Mazzette per il business del caro estinto spuntano le cene elettorali con i capi clan

Non solo tangenti per la gestione delle camere mortuarie dei nosocomi del Lazio, gare e deroghe vinte grazie a connivenze e mazzette, appalti assegnati grazie a connivenze. Adesso in un nuovo filone dell’indagine della procura di Roma sul marcio che sta divorando le imprese funebri del Lazio spuntano anche cene elettorali con esponenti della criminalità organizzata, confermando quanto questa sia ormai intrecciata agli interessi politici locali.

La Regione è intervenuta ieri sulla questione precisando che le “nuove linee guida per la gestione delle camere mortuarie è tema all’ordine del giorno” e che “a breve sarà emanato un decreto del Commissario ad acta che disciplinerà la materia”. Eppure proprio alla regione gli operatori del settore hanno chiesto ripetutamente un intervento, presentando, fin dallo scorso anno, documentazione del malaffare imperante nel settore e anche le normative delle altre regioni: alla promessa di intervento avuta nel giugno 2013 non è però seguito niente. Addirittura nel luglio 2013 gli impresari funebri erano andati a protestare sotto la sede di via Colombo senza essere ricevuti.

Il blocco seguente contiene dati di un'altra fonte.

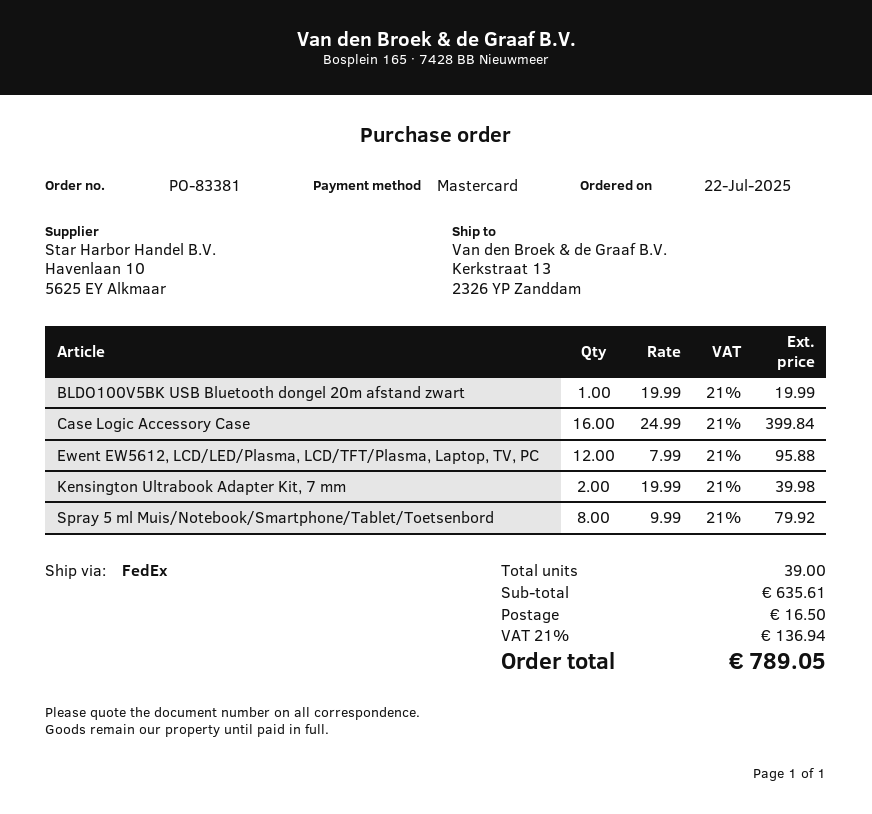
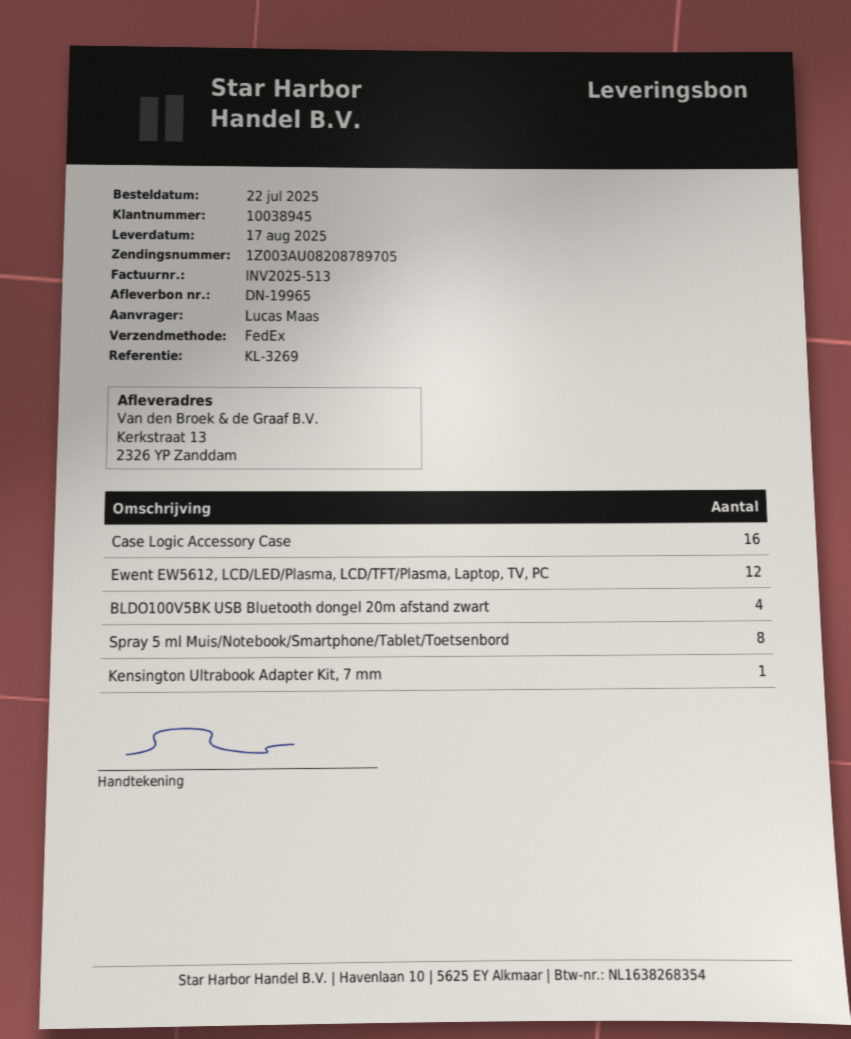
BLDO100V5BK USB Bluetooth dongel 20m afstand zwart: 1 -> 4
Kensington Ultrabook Adapter Kit, 7 mm: 2 -> 1

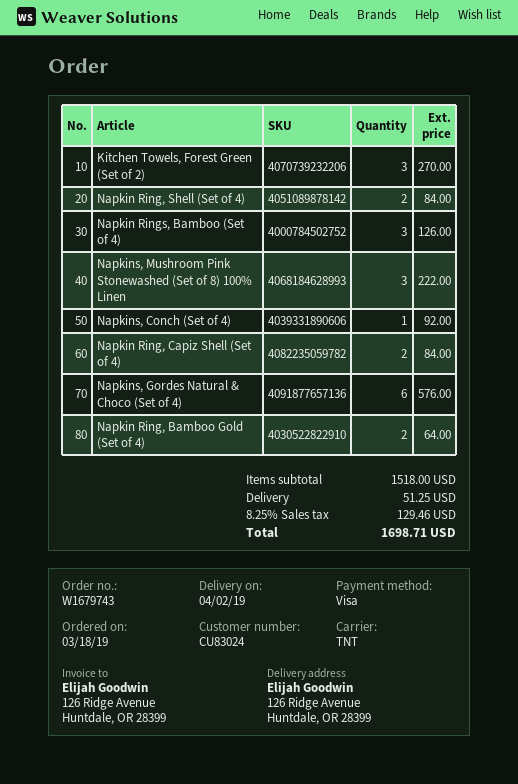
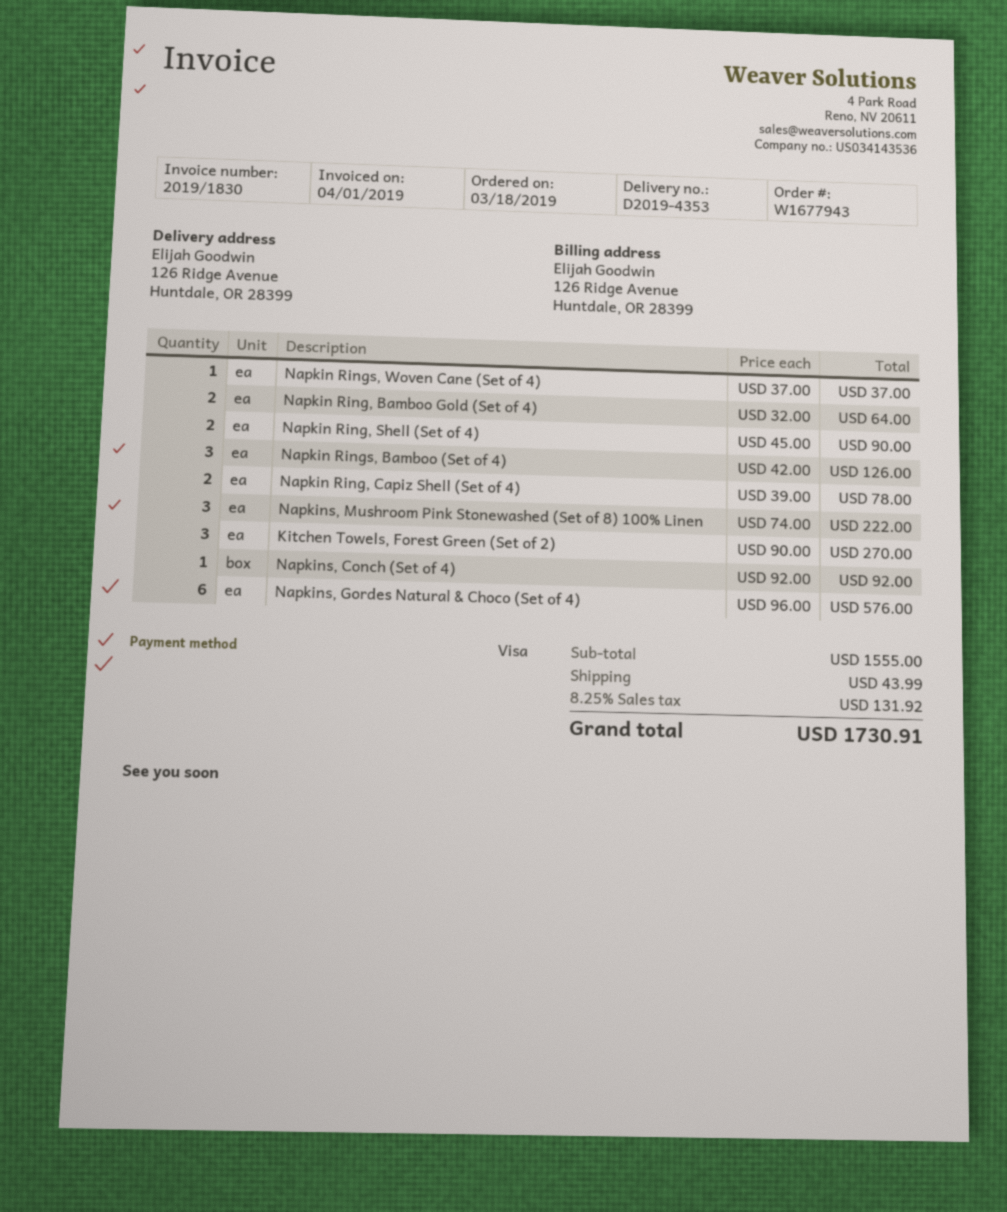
order number: W1679743 -> W1677943
Napkin Ring, Shell (Set of 4): 2 for 84.00 -> 2 for 90.00
Napkin Ring, Capiz Shell (Set of 4): 2 for 84.00 -> 2 for 78.00
Napkin Rings, Woven Cane (Set of 4): none -> 1 for 37.00
subtotal: 1518.00 -> 1555.00
shipping: 51.25 -> 43.99
tax: 8.25% = 129.46 -> 8.25% = 131.92
total: 1698.71 -> 1730.91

Il sistema per far soldi sui funerali ha un collegamento anche con l’inchiesta portata avanti dal pm Giuseppe Mimmo della procura di Tivoli, che già nel 2011 richiese l’arresto dell’ex consigliere regionale Tommaso Luzzi, attuale sindaco di Sacrofano, intercettato e beccato con le mani nel sacco dopo la denuncia di un impresario funebre. Luzzi non venne arrestato perché, scrive il gip Alfredo M. Bonagura, vi è “la mancanza del requisito dell’attualità” poiché “non riveste più la qualifica di consigliere regionale”, anche se “sussiste un grave quadro indiziario”, quadro “desolante relativo alle somme di denaro”, cioè le mazzette per un totale quasi 200 mila euro, prese tra “2005 e 2009, in cambio di presentazioni che il Luzzi (quale consigliere regionale e membro della commissione Sanità) faceva al titolare della impresa di pompe funebri San Leone, Fabio Quaresima affinché allo stesso venisse affidato, in via esclusiva, il servizio di gestione delle sale mortuarie presso la casa di cura Hospice My Life in Nepi (di proprietà degli Angelucci) e presso la clinica Villa Betania in Roma”.

Quando Quaresima rischia di perdere l’appalto di Nepi, chiama anche Luca Gramazio e gli dice: “Te lo anticipo: mi vogliono cacciare pure via da Nepi”. E Gramazio: “Va bene, va benissimo, ok, ho compreso, mi muovo, mi muovo subito. Mi chiami di nuovo stasera e ci mettiamo d’accordo, ok?”.